DATA TO PROCESS –

--- --- ---

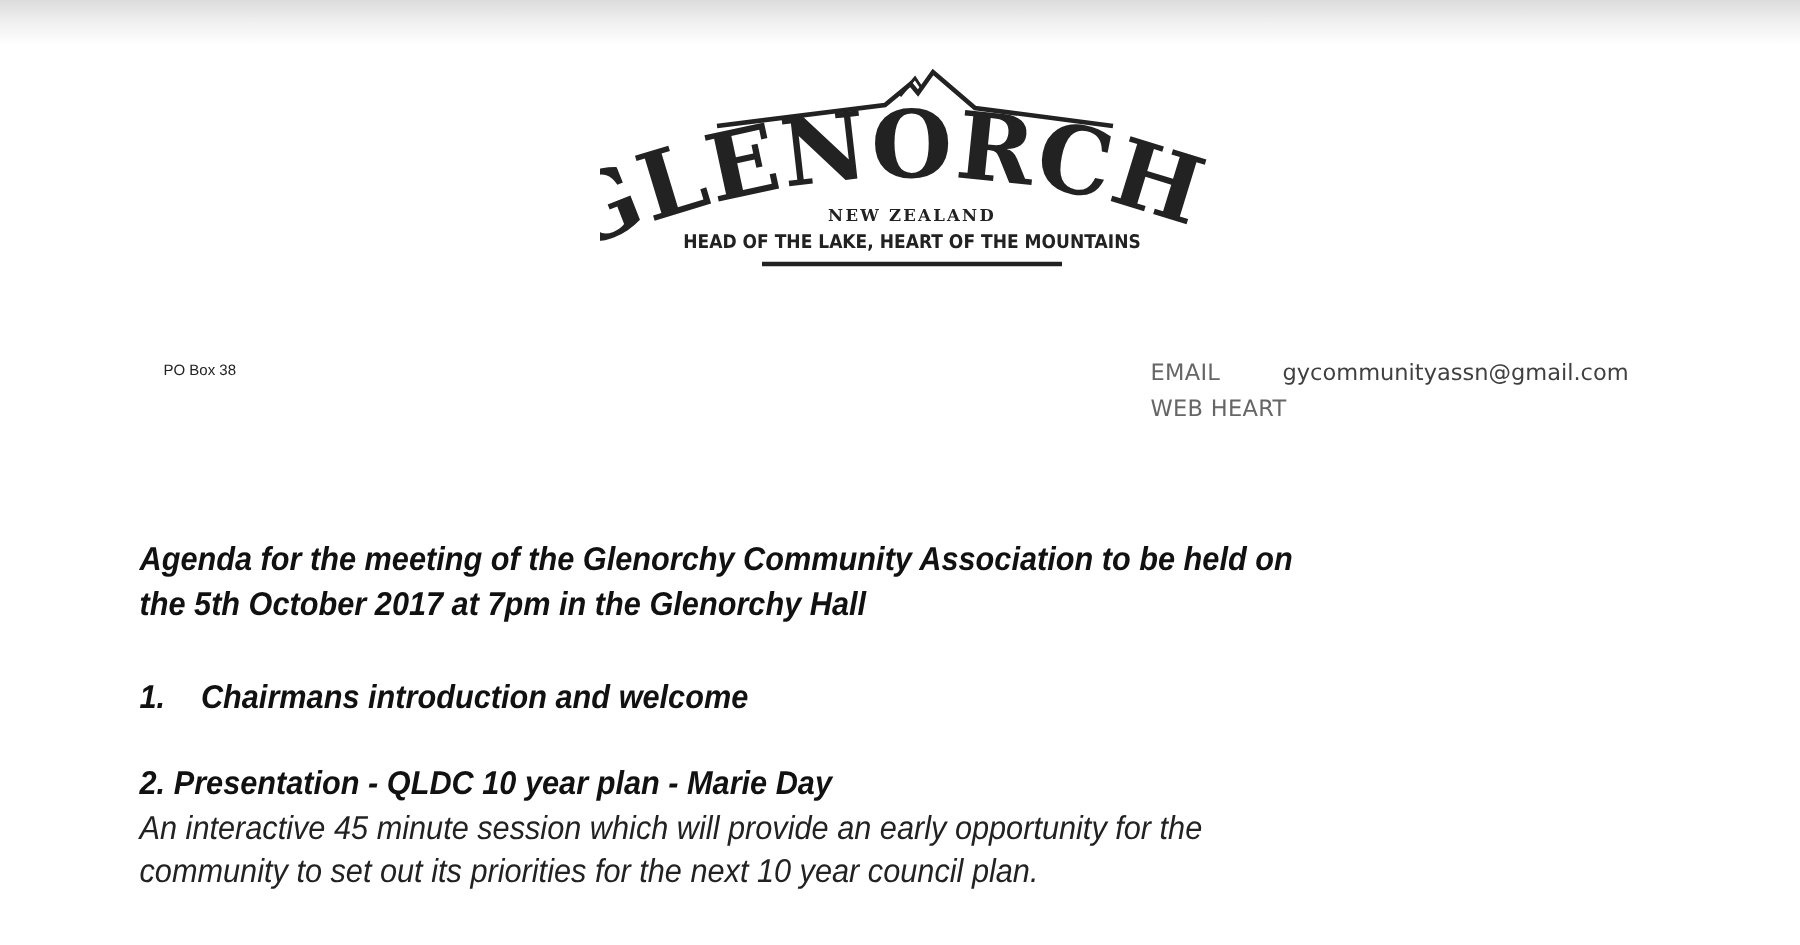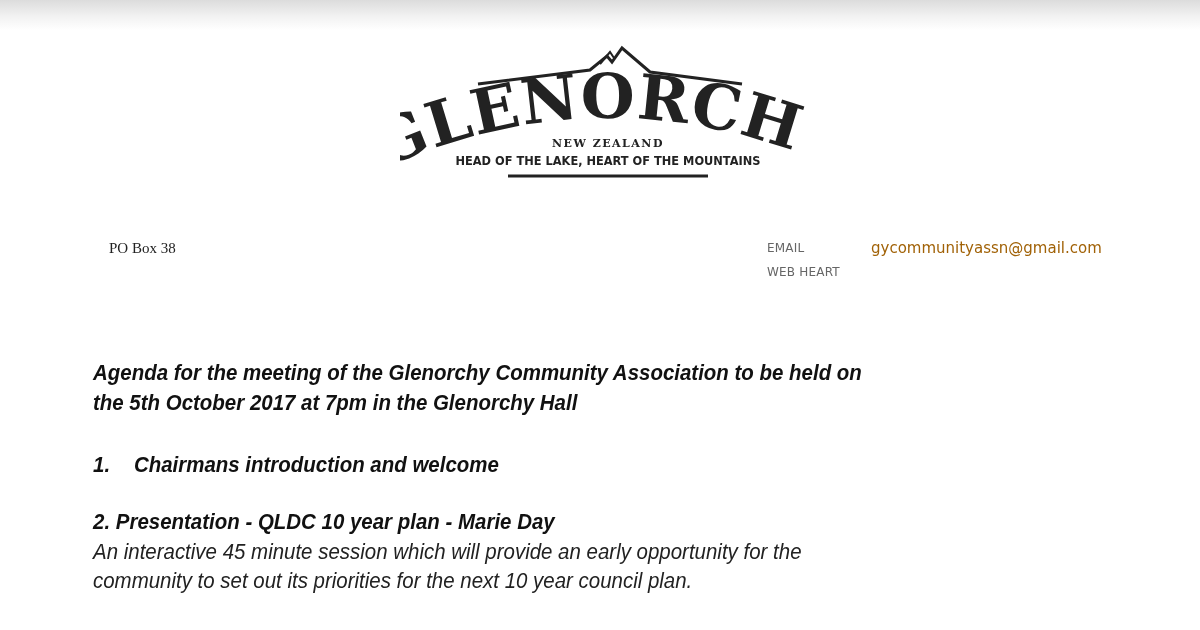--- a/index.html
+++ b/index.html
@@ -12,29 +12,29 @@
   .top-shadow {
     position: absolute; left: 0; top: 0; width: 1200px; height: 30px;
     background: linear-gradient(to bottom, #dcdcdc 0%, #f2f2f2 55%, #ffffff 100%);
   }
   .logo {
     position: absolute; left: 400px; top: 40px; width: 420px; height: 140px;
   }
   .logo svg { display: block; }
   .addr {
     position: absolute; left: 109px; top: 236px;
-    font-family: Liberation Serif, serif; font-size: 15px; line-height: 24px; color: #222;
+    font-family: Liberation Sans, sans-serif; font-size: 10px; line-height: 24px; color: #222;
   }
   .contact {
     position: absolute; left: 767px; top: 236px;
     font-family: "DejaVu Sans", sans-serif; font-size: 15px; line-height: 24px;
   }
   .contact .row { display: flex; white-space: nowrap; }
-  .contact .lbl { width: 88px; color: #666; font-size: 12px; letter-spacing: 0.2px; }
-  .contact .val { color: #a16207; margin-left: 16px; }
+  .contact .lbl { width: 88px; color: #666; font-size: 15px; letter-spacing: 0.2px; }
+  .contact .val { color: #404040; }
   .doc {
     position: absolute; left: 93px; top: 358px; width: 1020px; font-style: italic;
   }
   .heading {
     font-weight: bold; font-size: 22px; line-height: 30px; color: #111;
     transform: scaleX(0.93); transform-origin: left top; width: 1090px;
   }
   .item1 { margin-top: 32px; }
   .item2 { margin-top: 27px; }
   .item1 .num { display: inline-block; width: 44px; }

--- --- ---

PROBLEM – Determine the number of lines in these entries that contain the word "Sans", and write only that number.

WRITTEN REPLY – 2